Exercise =>
Write each line below back out exactly, omitting its pictures.

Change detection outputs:
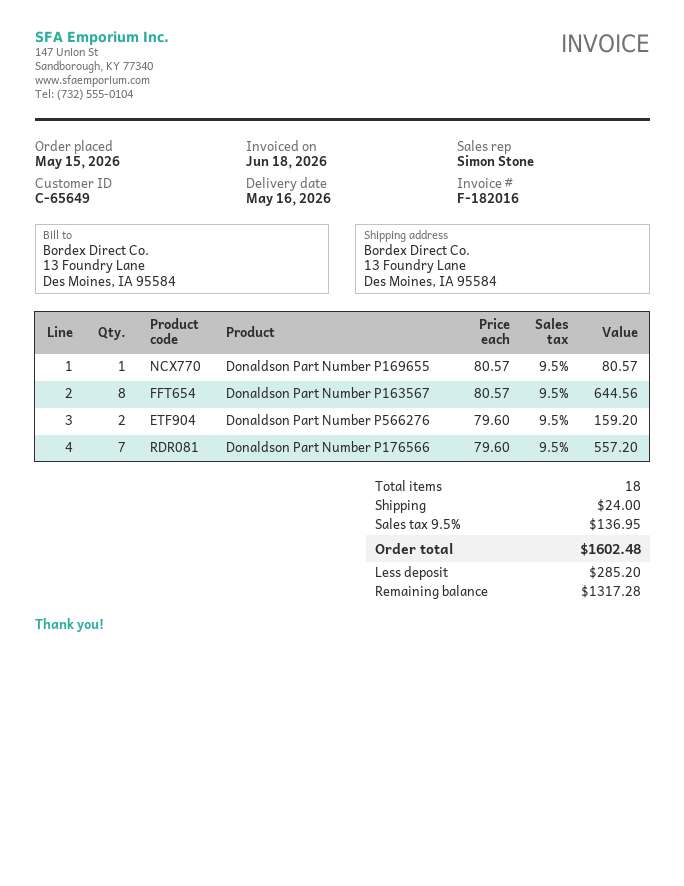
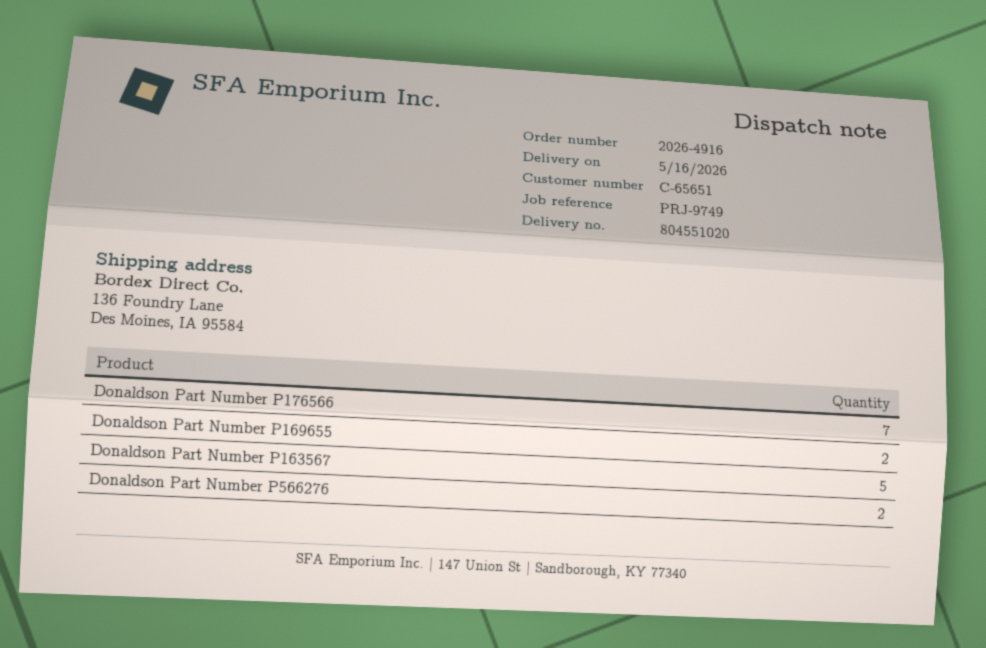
customer number: C-65649 -> C-65651
ship to: 13 Foundry Lane, Des Moines, IA 95584 -> 136 Foundry Lane, Des Moines, IA 95584
Donaldson Part Number P169655: 1 -> 2
Donaldson Part Number P163567: 8 -> 5

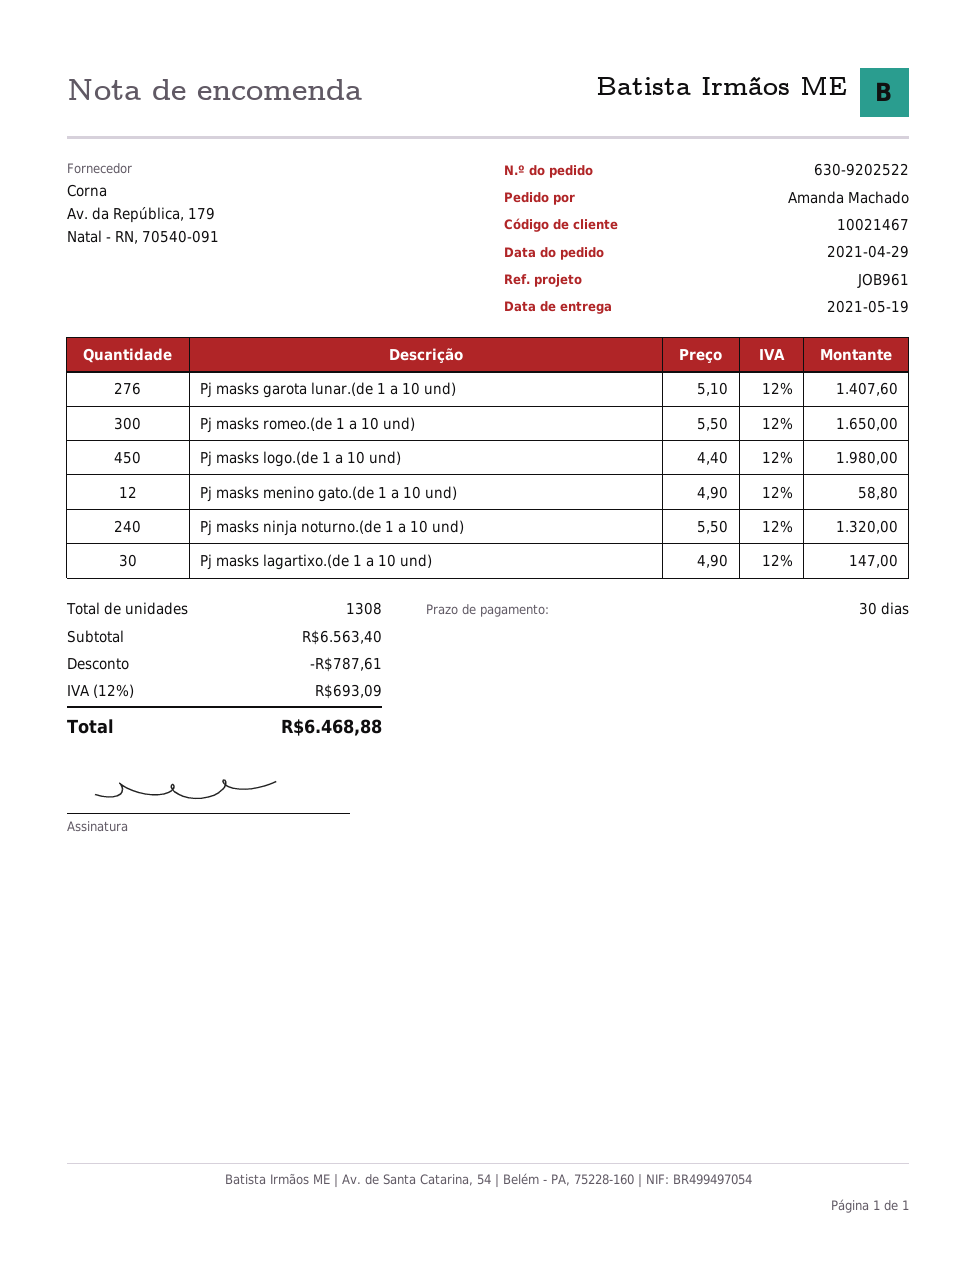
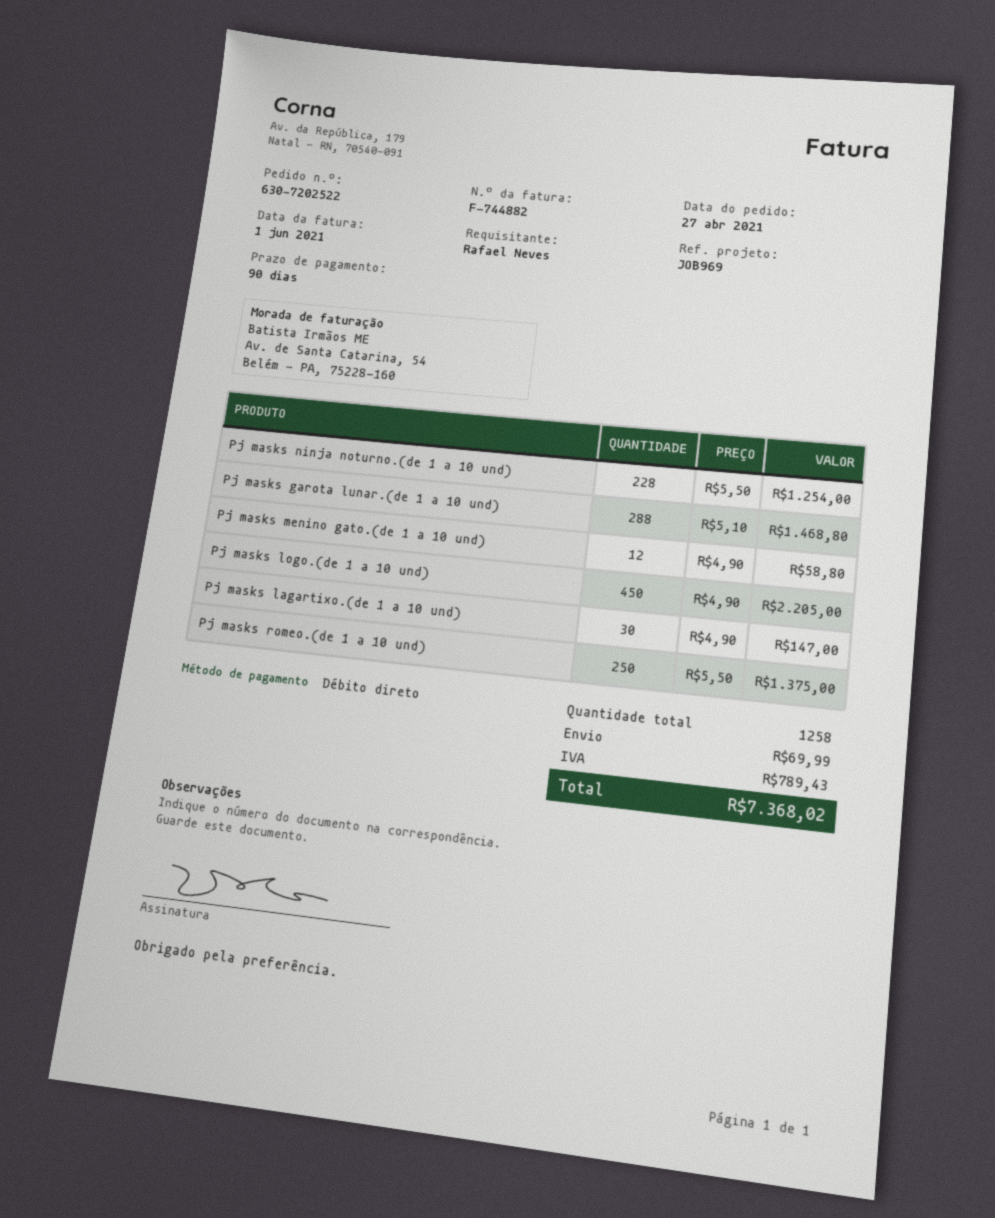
order number: 630-9202522 -> 630-7202522
order date: 2021-04-29 -> 2021-04-27
payment terms: 30 days -> 90 days
reference: JOB961 -> JOB969
ordered by: Amanda Machado -> Rafael Neves
Pj masks garota lunar.(de 1 a 10 und): 276 x 5.10 = 1407.60 -> 288 x 5.10 = 1468.80
Pj masks romeo.(de 1 a 10 und): 300 x 5.50 = 1650.00 -> 250 x 5.50 = 1375.00
Pj masks logo.(de 1 a 10 und): 450 x 4.40 = 1980.00 -> 450 x 4.90 = 2205.00
Pj masks ninja noturno.(de 1 a 10 und): 240 x 5.50 = 1320.00 -> 228 x 5.50 = 1254.00
total quantity: 1308 -> 1258
discount: 787.61 -> none
shipping: none -> 69.99
tax: 693.09 -> 789.43
total: 6468.88 -> 7368.02

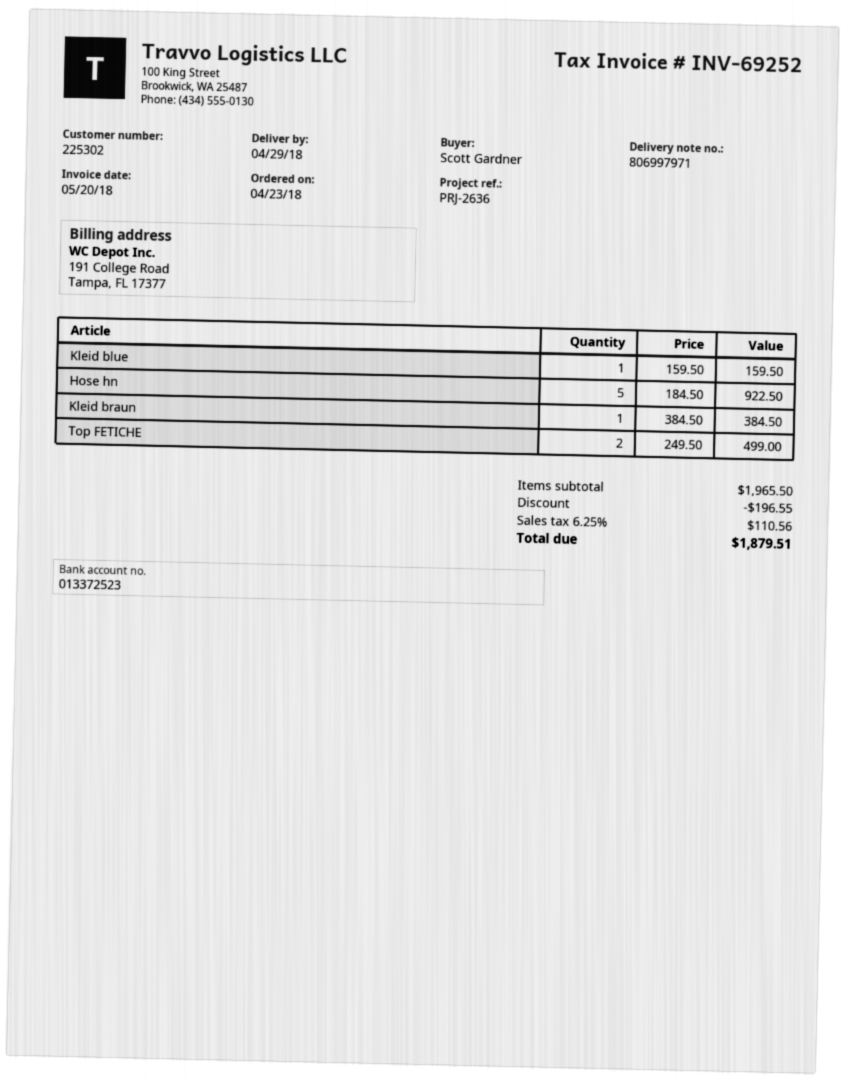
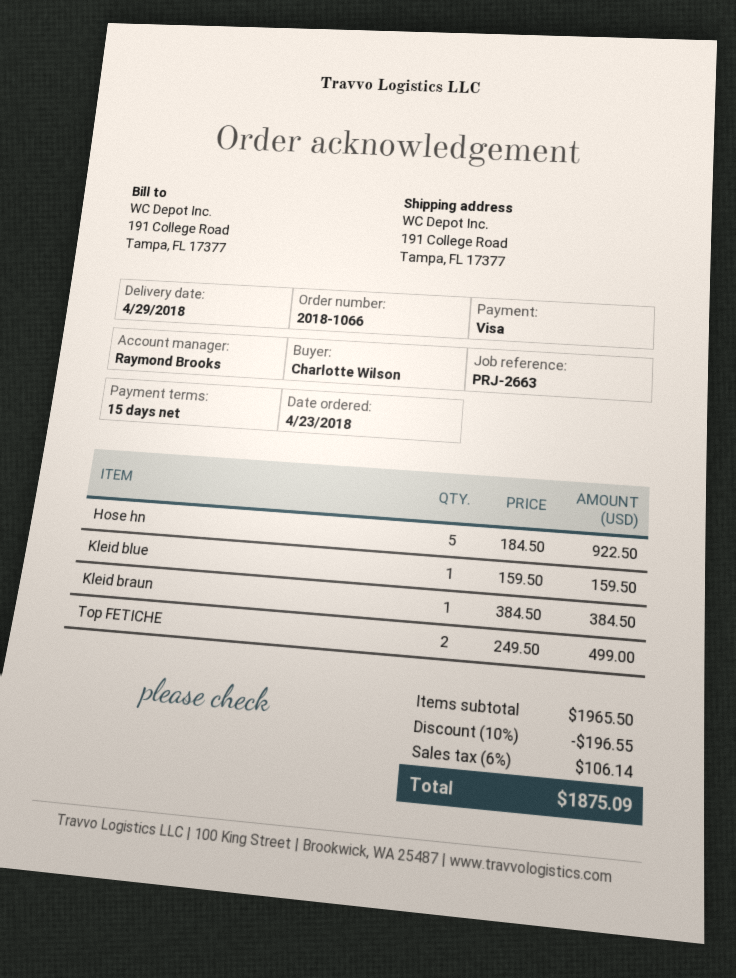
reference: PRJ-2636 -> PRJ-2663
ordered by: Scott Gardner -> Charlotte Wilson
tax: 6.25% = 110.56 -> 6% = 106.14
total: 1879.51 -> 1875.09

Solution =>
customer number: C-65649 -> C-65651
ship to: 13 Foundry Lane, Des Moines, IA 95584 -> 136 Foundry Lane, Des Moines, IA 95584
Donaldson Part Number P169655: 1 -> 2
Donaldson Part Number P163567: 8 -> 5

order number: 630-9202522 -> 630-7202522
order date: 2021-04-29 -> 2021-04-27
payment terms: 30 days -> 90 days
reference: JOB961 -> JOB969
ordered by: Amanda Machado -> Rafael Neves
Pj masks garota lunar.(de 1 a 10 und): 276 x 5.10 = 1407.60 -> 288 x 5.10 = 1468.80
Pj masks romeo.(de 1 a 10 und): 300 x 5.50 = 1650.00 -> 250 x 5.50 = 1375.00
Pj masks logo.(de 1 a 10 und): 450 x 4.40 = 1980.00 -> 450 x 4.90 = 2205.00
Pj masks ninja noturno.(de 1 a 10 und): 240 x 5.50 = 1320.00 -> 228 x 5.50 = 1254.00
total quantity: 1308 -> 1258
discount: 787.61 -> none
shipping: none -> 69.99
tax: 693.09 -> 789.43
total: 6468.88 -> 7368.02

reference: PRJ-2636 -> PRJ-2663
ordered by: Scott Gardner -> Charlotte Wilson
tax: 6.25% = 110.56 -> 6% = 106.14
total: 1879.51 -> 1875.09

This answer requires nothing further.